Dr Roses, an academic geneticist from Duke University in North Carolina, spoke at a recent scientific meeting in London where he cited figures on how well different classes of drugs work in real patients.
Drugs for Alzheimer's disease work in fewer than one in three patients, whereas those for cancer are only effective in a quarter of patients. Drugs for migraines, for osteoporosis, and arthritis work in about half the patients, Dr Roses said. Most drugs work in fewer than one in two patients mainly because the recipients carry genes that interfere in some way with the medicine, he said.
"The vast majority of drugs - more than 90 per cent - only work in 30 or 50 per cent of the people," Dr Roses said. "I wouldn't say that most drugs don't work. I would say that most drugs work in 30 to 50 per cent of people. Drugs out there on the market work, but they don't work in everybody."
Some industry analysts said Dr Roses's comments were reminiscent of the 1991 gaffe by Gerald Ratner, the jewellery boss, who famously said that his high street shops are successful because they sold "total crap". But others believe Dr Roses deserves credit for being honest about a little-publicised fact known to the drugs industry for many years.
"Roses is a smart guy and what he is saying will surprise the public but not his colleagues," said one industry scientist. "He is a pioneer of a new culture within the drugs business based on using genes to test for who can benefit from a particular drug."
Dr Roses has a formidable reputation in the field of "pharmacogenomics" - the application of human genetics to drug development - and his comments can be seen as an attempt to make the industry realise that its future rests on being able to target drugs to a smaller number of patients with specific genes.
The idea is to identify "responders" - people who benefit from the drug - with a simple and cheap genetic test that can be used to eliminate those non-responders who might benefit from another drug.
This goes against a marketing culture within the industry that has relied on selling as many drugs as possible to the widest number of patients - a culture that has made GSK one of the most profitable pharmaceuticals companies, but which has also meant that most of its drugs are at best useless, and even possibly dangerous, for many patients.

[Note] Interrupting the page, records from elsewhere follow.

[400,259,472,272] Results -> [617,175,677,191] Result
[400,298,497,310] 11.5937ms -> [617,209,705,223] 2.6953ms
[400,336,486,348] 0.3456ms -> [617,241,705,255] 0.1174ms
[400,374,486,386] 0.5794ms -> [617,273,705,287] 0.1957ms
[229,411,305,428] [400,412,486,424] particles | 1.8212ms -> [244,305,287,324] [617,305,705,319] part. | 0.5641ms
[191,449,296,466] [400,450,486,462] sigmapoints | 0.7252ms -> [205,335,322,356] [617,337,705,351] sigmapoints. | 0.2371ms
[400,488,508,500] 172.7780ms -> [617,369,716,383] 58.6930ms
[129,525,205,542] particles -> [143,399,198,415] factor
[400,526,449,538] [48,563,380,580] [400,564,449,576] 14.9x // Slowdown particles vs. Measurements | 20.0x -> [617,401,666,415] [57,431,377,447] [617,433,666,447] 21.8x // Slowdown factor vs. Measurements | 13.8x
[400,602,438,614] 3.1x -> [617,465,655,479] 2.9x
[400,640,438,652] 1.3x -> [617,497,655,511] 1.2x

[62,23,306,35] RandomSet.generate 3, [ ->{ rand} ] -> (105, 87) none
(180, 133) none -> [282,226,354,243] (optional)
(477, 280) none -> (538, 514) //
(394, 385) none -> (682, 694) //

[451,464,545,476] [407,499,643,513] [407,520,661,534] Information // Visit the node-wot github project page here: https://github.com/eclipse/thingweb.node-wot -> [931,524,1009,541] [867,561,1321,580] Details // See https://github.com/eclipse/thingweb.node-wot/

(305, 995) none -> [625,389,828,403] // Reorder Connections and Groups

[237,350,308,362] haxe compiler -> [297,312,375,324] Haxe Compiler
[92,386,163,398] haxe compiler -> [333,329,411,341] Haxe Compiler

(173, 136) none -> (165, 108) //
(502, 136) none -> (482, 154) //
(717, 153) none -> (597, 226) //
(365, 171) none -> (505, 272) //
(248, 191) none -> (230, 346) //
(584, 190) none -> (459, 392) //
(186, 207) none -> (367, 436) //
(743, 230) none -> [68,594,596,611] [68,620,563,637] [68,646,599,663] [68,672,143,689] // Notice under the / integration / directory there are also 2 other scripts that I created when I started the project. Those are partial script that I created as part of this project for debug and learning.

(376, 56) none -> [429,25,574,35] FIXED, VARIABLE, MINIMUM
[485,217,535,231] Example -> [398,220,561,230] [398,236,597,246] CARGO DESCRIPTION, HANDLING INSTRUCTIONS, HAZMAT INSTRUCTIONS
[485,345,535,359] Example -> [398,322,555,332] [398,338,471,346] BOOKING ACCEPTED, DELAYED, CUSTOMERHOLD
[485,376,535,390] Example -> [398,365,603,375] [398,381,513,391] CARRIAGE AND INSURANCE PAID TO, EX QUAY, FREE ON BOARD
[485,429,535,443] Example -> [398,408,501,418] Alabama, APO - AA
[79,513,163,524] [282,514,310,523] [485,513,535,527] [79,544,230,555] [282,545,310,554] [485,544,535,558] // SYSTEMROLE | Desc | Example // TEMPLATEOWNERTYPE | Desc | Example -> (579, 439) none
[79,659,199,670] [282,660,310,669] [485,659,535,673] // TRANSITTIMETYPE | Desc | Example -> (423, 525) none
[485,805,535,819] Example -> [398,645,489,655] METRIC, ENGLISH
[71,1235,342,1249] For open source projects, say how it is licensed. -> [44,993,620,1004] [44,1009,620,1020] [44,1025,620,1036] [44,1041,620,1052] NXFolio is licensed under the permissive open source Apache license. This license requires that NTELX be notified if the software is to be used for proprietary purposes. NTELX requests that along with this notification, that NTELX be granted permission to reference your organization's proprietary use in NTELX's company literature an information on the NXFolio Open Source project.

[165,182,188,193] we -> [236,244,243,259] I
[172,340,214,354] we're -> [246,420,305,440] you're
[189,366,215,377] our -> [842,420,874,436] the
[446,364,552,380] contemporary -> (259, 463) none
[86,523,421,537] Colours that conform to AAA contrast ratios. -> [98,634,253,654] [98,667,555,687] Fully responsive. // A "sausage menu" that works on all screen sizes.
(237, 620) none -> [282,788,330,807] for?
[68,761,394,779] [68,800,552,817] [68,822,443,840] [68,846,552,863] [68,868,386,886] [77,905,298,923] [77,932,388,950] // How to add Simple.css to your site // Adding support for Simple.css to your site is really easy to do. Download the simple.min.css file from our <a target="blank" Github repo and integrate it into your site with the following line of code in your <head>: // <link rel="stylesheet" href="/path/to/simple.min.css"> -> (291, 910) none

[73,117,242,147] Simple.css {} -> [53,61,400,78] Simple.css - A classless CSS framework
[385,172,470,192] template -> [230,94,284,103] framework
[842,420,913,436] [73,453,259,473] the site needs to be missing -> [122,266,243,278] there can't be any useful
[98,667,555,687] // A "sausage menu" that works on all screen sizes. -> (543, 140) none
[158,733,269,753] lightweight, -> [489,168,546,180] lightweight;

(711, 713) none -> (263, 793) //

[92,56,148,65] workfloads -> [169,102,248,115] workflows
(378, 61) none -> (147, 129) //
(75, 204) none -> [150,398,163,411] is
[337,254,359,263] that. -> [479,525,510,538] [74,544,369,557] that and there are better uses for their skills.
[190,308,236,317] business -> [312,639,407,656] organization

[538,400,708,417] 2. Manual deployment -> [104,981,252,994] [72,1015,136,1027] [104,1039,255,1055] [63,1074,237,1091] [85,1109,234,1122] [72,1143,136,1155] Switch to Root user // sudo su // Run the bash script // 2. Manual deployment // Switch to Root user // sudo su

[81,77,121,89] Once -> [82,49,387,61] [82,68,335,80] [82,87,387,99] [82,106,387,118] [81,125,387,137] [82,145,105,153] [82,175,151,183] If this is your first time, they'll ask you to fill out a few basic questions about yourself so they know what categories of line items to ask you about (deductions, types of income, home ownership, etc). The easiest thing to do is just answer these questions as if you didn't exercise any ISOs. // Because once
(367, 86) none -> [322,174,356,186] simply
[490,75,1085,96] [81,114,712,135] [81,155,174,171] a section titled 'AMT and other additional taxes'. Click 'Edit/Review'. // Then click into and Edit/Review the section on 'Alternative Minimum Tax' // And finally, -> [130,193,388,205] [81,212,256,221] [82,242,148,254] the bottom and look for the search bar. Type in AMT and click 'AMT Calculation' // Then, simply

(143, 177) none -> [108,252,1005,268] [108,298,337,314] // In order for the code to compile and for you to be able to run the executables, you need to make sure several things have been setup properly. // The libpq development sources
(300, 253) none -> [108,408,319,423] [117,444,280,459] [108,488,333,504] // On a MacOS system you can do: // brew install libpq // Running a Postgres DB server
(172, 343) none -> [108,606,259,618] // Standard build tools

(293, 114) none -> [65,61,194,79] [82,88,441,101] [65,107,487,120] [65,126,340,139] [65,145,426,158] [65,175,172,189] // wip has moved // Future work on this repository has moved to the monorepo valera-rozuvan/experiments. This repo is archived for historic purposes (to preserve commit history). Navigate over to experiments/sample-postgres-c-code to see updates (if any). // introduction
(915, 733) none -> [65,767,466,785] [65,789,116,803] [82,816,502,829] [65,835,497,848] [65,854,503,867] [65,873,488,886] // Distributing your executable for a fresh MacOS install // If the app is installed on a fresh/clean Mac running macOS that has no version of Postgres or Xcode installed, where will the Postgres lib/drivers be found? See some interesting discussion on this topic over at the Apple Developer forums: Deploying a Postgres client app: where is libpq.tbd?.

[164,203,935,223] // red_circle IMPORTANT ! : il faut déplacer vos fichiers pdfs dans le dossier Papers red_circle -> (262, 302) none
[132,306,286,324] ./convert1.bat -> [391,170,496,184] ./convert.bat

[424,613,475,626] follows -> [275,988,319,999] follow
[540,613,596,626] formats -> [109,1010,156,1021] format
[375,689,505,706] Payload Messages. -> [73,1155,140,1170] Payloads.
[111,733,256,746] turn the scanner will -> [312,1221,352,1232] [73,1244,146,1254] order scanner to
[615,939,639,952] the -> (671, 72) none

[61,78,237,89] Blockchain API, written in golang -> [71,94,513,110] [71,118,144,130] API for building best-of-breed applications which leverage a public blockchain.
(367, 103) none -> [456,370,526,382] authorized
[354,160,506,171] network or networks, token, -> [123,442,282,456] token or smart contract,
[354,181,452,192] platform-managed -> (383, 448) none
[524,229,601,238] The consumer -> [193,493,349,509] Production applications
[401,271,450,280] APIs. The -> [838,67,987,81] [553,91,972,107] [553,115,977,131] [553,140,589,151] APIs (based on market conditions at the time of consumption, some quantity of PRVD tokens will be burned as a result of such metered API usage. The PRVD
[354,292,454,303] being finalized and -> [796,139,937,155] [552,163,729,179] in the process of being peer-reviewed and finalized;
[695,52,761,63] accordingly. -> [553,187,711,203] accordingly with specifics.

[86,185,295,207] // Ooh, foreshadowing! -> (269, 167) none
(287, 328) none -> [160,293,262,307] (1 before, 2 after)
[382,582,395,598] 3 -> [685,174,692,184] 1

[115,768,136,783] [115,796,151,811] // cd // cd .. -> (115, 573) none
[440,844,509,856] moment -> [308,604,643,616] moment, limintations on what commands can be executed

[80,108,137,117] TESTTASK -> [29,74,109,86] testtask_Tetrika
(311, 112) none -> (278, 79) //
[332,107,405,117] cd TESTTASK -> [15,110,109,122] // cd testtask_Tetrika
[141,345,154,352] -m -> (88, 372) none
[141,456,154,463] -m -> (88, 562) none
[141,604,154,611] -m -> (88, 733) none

Dr Roses said doctors treating patients routinely applied the trial-and-error approach which says that if one drug does not work there is always another one. "I think everybody has it in their experience that multiple drugs have been used for their headache or multiple drugs have been used for their backache or whatever.
"It's in their experience, but they don't quite understand why. The reason why is because they have different susceptibilities to the effect of that drug and that's genetic," he said.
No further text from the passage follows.